Die Krankheit ist überall

„Ich stecke acht Stunden in dieser ‚Uniform’, die aus vierzehn verschiedenen Teilen besteht. Wenn ich von einer in eine andere Abteilung des Krankenhauses gehe, muss ich einen Teil der Ausrüstung wechseln und mich mit einer besonderen Flüssigkeit desinfizieren“, erklärt er in einem Interview mit dem Internationalen Hilfswerk Aid to the Church in Need.

In dem von P. Grzegorz betreuten Krankenhaus müssen sich alle, die mit COVID-19-Patienten arbeiten, massiven Sicherheitsvorkehrungen unterwerfen. „In anderen Krankenhäusern stecken sich auch viele Ärzte an, weil dort nicht so viele Vorsichtsmaßnahmen herrschen. Wir müssen aber auf der Hut sein, denn die Krankheit ist überall. Ich wurde zweimal getestet, und Gott sei Dank bin ich gesund.“

„Am schwierigsten für mich ist es, trotz der Feuchtigkeit und des Schweißes zu arbeiten, weil alles beschlägt, so dass man kaum etwas sieht. Ich kann mir nicht vorstellen, wie Krankenschwestern unter solchen Bedingungen arbeiten können; es ist nicht einfach. Sie müssen jedoch ihre Arbeit tun, auch beispielsweise Spritzen geben“, erklärt der Geistliche.

Jeden Tag, ein kleines Wunder

Auch er erfüllt seine Aufgabe, obwohl diese ebenfalls nicht einfach ist. „Ich besuche jedes Krankenzimmer. Ich segne die Kranken, spreche mit ihnen und versuche, ihnen gute Nachrichten zu überbringen. Ich spreche zu ihnen über die Liebe Gottes. Ich bin nicht an COVID erkrankt; es wäre weiß Gott zu schwierig für mich. Die Kranken haben einen starken Glauben; ich sage Ihnen, dass Jesus Christus ihnen am Kreuz sehr verbunden ist, denn er litt an denselben Symptomen wie diejenigen, die an dieser Krankheit leiden: Atemnot.“

Für die Patienten sind, neben dem körperlichen Leiden, „das Schwierigste die Folgen und die Probleme, die damit einhergehen und wiederum andere beeinträchtigen: Krankenhausaufenthalt, Isolation. Manche fühlen sich vielleicht schuldig“.

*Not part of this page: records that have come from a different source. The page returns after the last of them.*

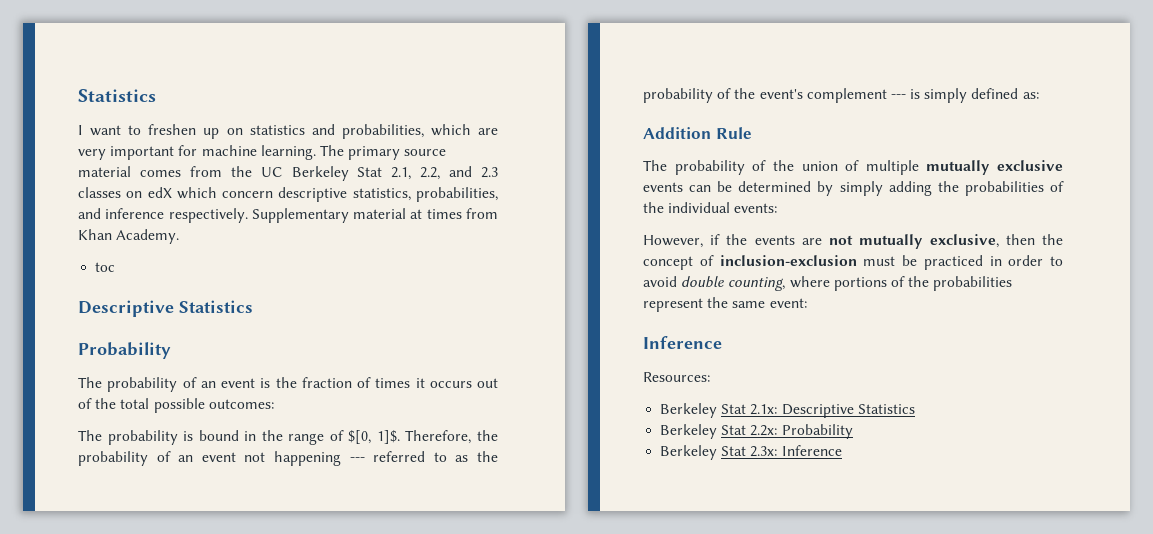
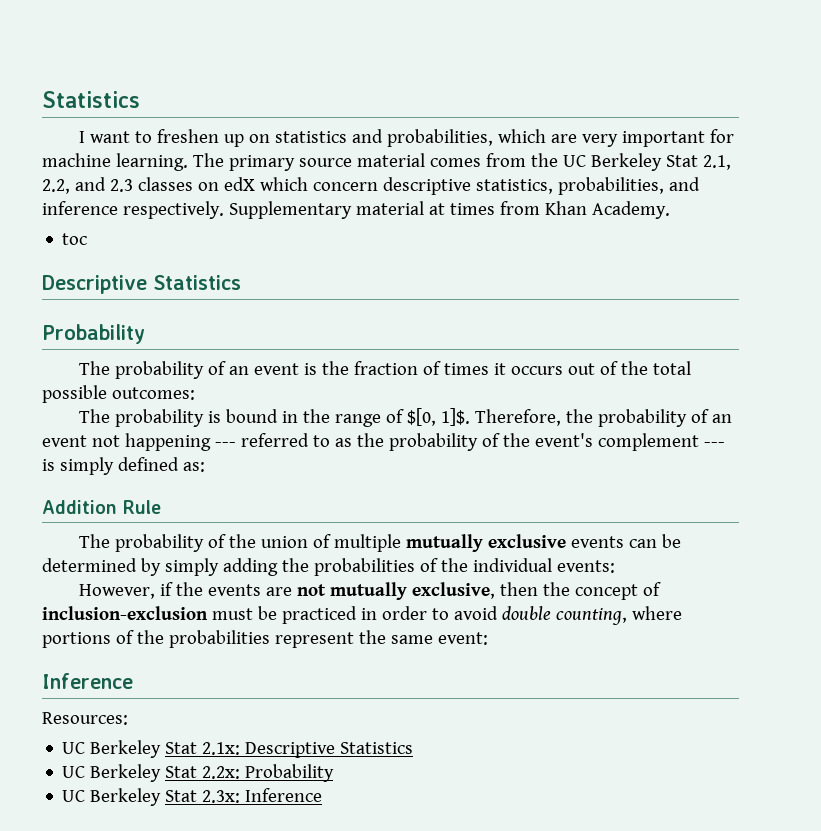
(710, 377) none -> [62,742,86,754] UC
(915, 409) none -> [62,766,86,778] UC
(853, 431) none -> [62,790,86,802] UC

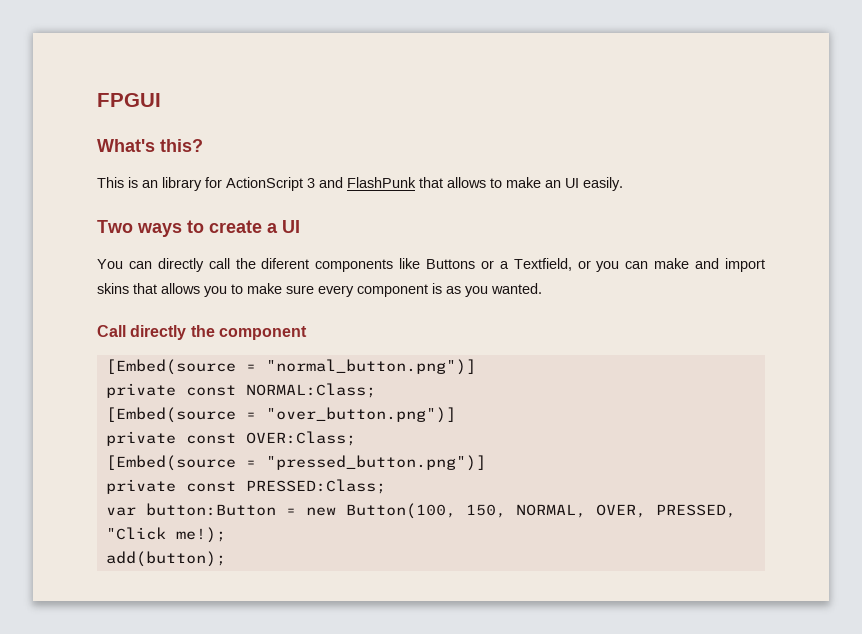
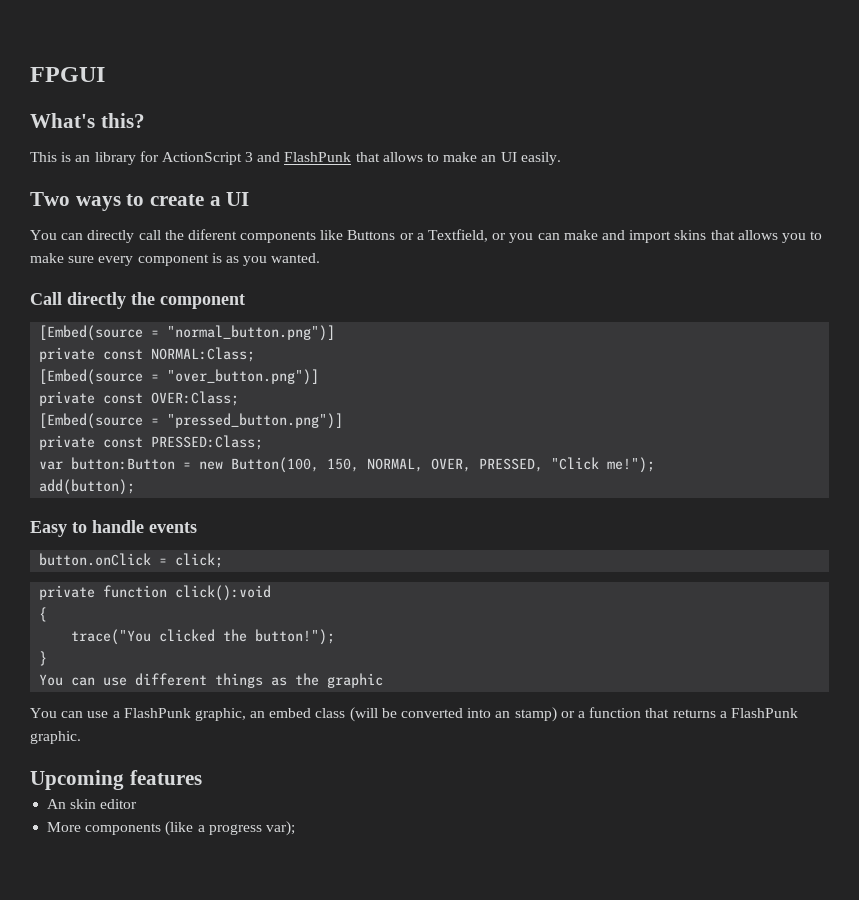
[175,527,226,543] me!); -> [607,457,656,473] me!");
(226, 559) none -> [30,520,197,537] [39,553,224,568] [39,585,272,601] [39,607,48,622] [71,629,336,645] [39,651,48,666] [39,673,384,688] [30,707,798,722] [30,731,81,744] [30,770,202,790] [47,799,138,809] [47,821,295,836] // Easy to handle events // button.onClick = click; // private function click():void // { // trace("You clicked the button!"); // } // You can use different things as the graphic // You can use a FlashPunk graphic, an embed class (will be converted into an stamp) or a function that returns a FlashPunk graphic. // Upcoming features // An skin editor // More components (like a progress var);

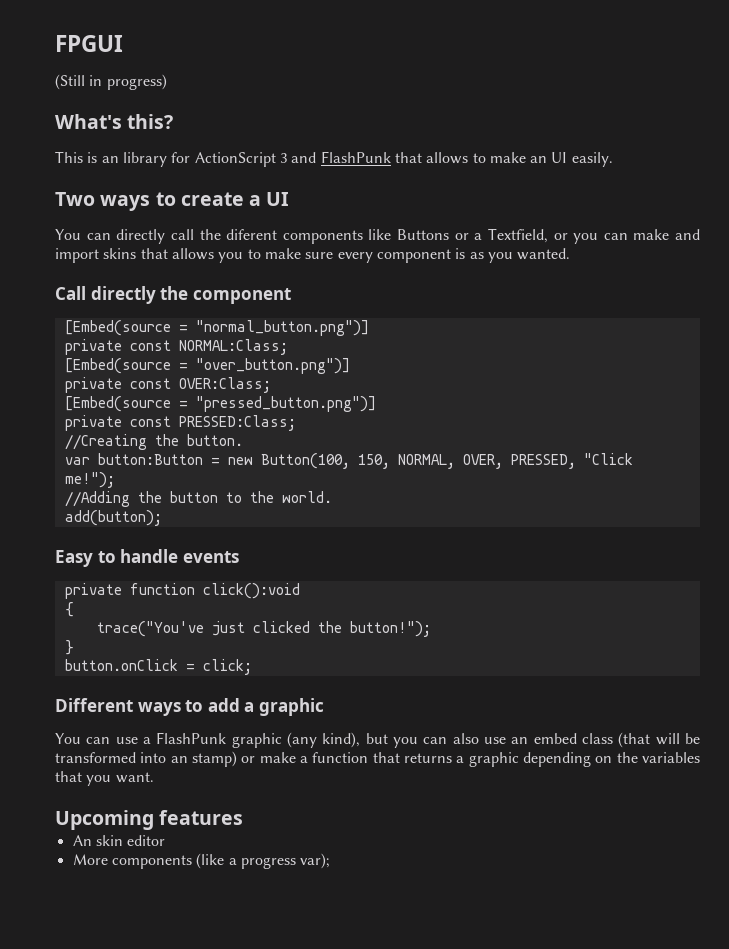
(105, 74) none -> [55,74,167,90] // (Still in progress)
(264, 442) none -> [64,434,243,450] // //Creating the button.
(656, 465) none -> [64,491,332,507] // //Adding the button to the world.
[39,553,224,568] // button.onClick = click; -> (239, 557) none
[71,629,152,645] trace("You -> [96,621,245,637] trace("You've just
[39,673,320,688] You can use different things as the -> [64,659,252,675] [55,698,255,716] button.onClick = click; // Different ways to add a
[194,707,464,722] graphic, an embed class (will be converted -> [231,732,700,748] [55,752,136,763] graphic (any kind), but you can also use an embed class (that will be transformed
(575, 714) none -> [259,752,296,763] make
[730,708,798,718] [30,731,81,744] FlashPunk graphic. -> [468,752,701,767] [55,771,154,786] graphic depending on the variables that you want.

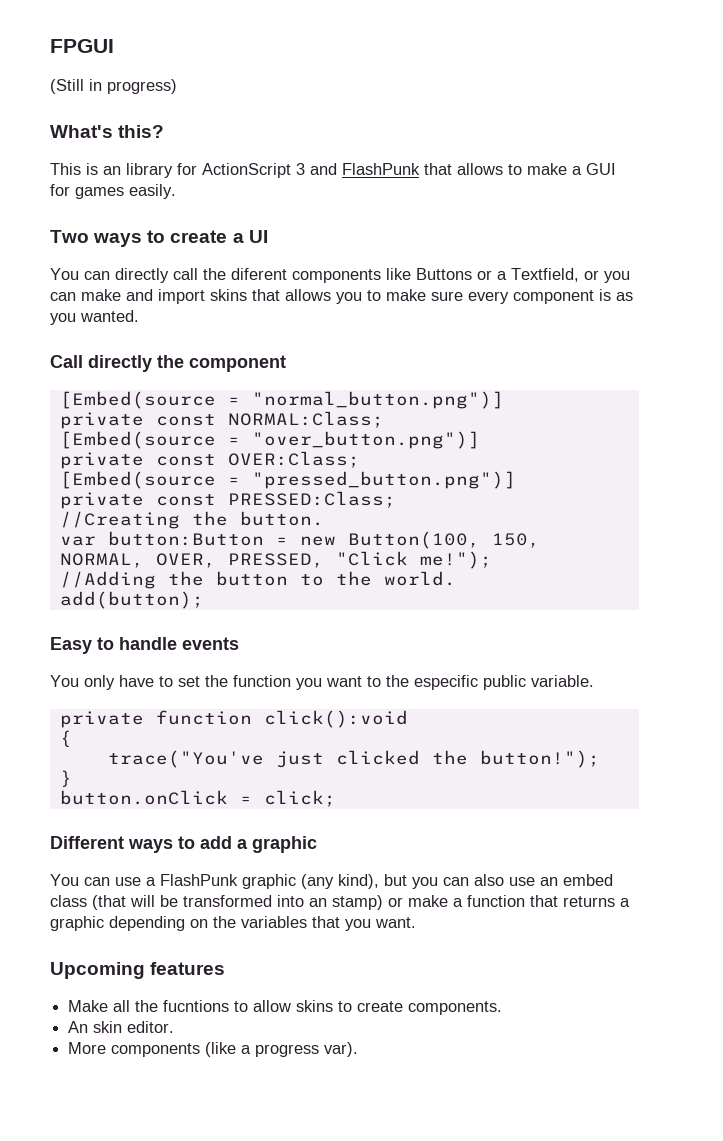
[530,152,568,163] an UI -> [572,163,616,175] [50,184,124,199] a GUI for games
(239, 557) none -> [50,675,594,690] // You only have to set the function you want to the especific public variable.
(244, 817) none -> [68,1000,503,1015] // Make all the fucntions to allow skins to create components.
[127,835,166,846] editor -> [127,1021,175,1033] editor.
[300,853,331,869] var); -> [324,1042,359,1057] var).

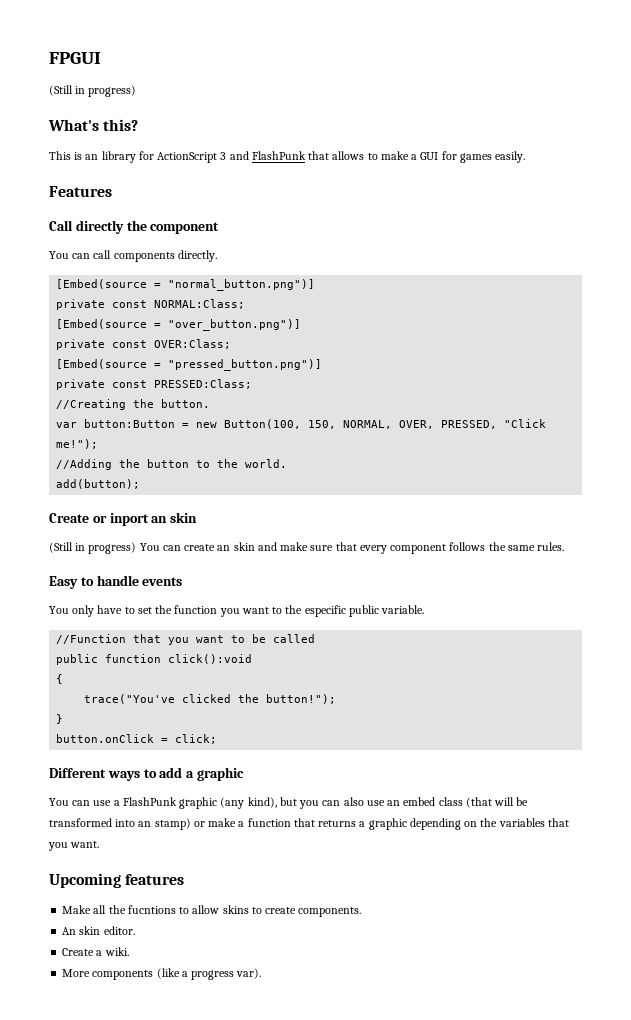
[50,230,268,247] [50,268,630,283] [50,289,633,304] [50,310,139,325] Two ways to create a UI // You can directly call the diferent components like Buttons or a Textfield, or you can make and import skins that allows you to make sure every component is as you wanted. -> [49,186,112,197] Features
(286, 363) none -> [49,250,217,262] // You can call components directly.
(204, 600) none -> [49,512,198,526] [49,542,565,554] // Create or inport an skin // (Still in progress) You can create an skin and make sure that every component follows the same rules.
[59,711,144,728] private -> [56,634,316,645] [56,654,99,665] //Function that you want to be called // public
[275,751,324,768] just -> (176, 699) none
(175, 1027) none -> [62,947,129,956] // Create a wiki.

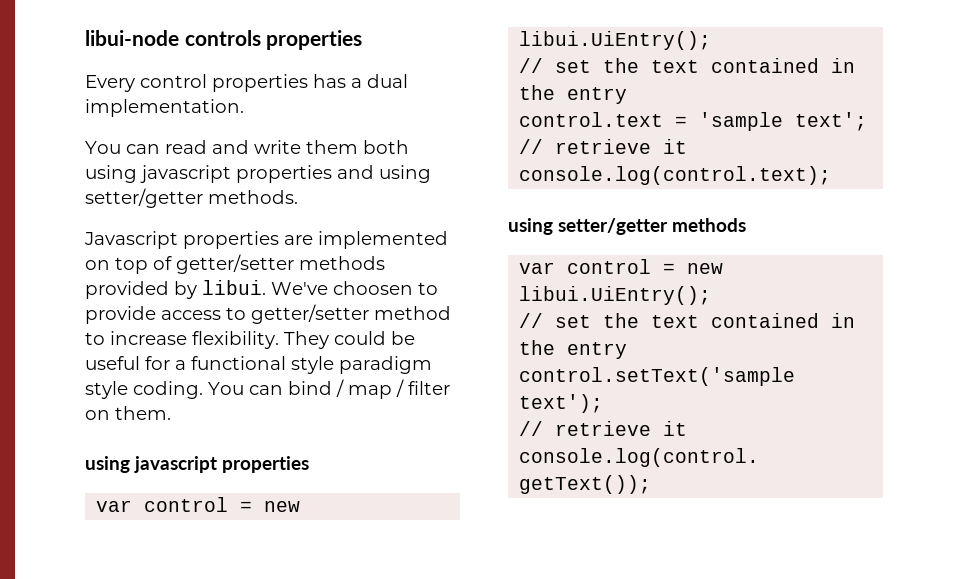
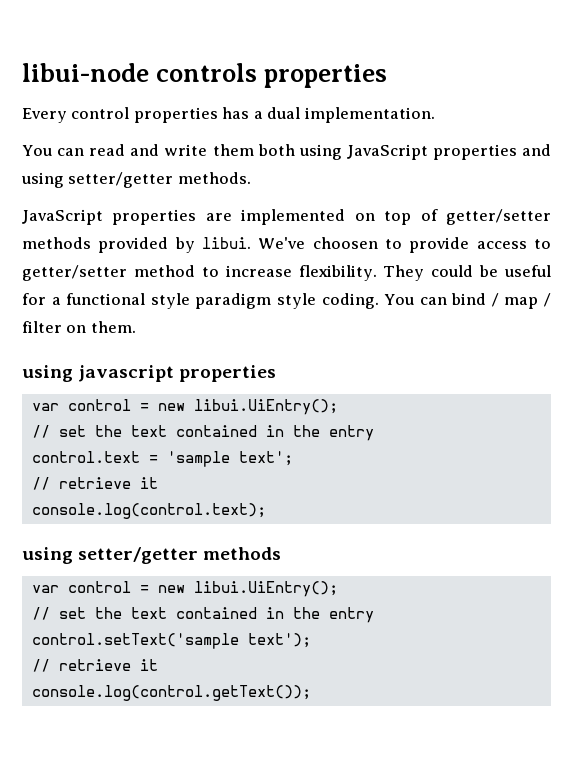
[140,165,231,183] javascript -> [346,144,428,160] JavaScript
[84,231,178,249] Javascript -> [22,209,103,225] JavaScript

Zur Stärkung der Seele der Patienten hört Pater Grzegorz die Beichte derer, die das möchten. Er teilt auch die heilige Kommunion aus. Aufgrund von Gesundheitsvorschriften kann er die übrig gebliebenen geweihten Hostien weder konsumieren noch irgendwo aufbewahren. „Aber jeden Tag erlebe ich ein kleines Wunder: Die Zahl der Menschen, die die Kommunion empfangen möchten, entspricht genau der Zahl der Hostien, die ich mitbringe“, so der Priester.

Das Priestertum: eine faszinierende Tätigkeit

Pater Grzegorz hätte nie gedacht, dass sein Amt ihn in diese Situation bringen würde. Ihm war es jedoch immer klar, dass es eine faszinierende Tätigkeit sein würde, Gottes Ruf zum Priestertum zu folgen. „Gott braucht nicht dein Opfer, sondern deine Liebe“, antwortete ihm ein Freund, als der damals junge Grzegorz ihm sagte, „dass er sich opfern wollte, um den Armen zu dienen“.

In den fast 25 Jahren, in denen er voller Liebe für die Armen und Bedürftigen da ist, hat der polnische Priester „keinen einzigen Tag“ seines Priestertums bereut. Er möchte einfach dem Beispiel der heiligen Teresa von Kalkutta folgen, „die nur 4 oder 5 Stunden schlief, weil sie voller Eifer bei ihrer Tätigkeit war. Sie liebte, was sie tat. Ich möchte auch das, was ich auf diese Weise tue, bis zum Ende lieben.“

Zur Unterstützung der heroischen Tätigkeit der ukrainischen Geistlichen bei der Pandemie stellt das Internationale Hilfswerk Aid to the Church in Need (ACN) 3478 Priestern, 92 Seminaristen und 1000 Ordensleuten die erforderlichen Ausrüstungsgegenstände (Schutzmasken, Handschuhe, Desinfektionsmittel usw.) zur Verfügung, damit sie sich richtig schützen und eine Ausbreitung des Virus verhindern können.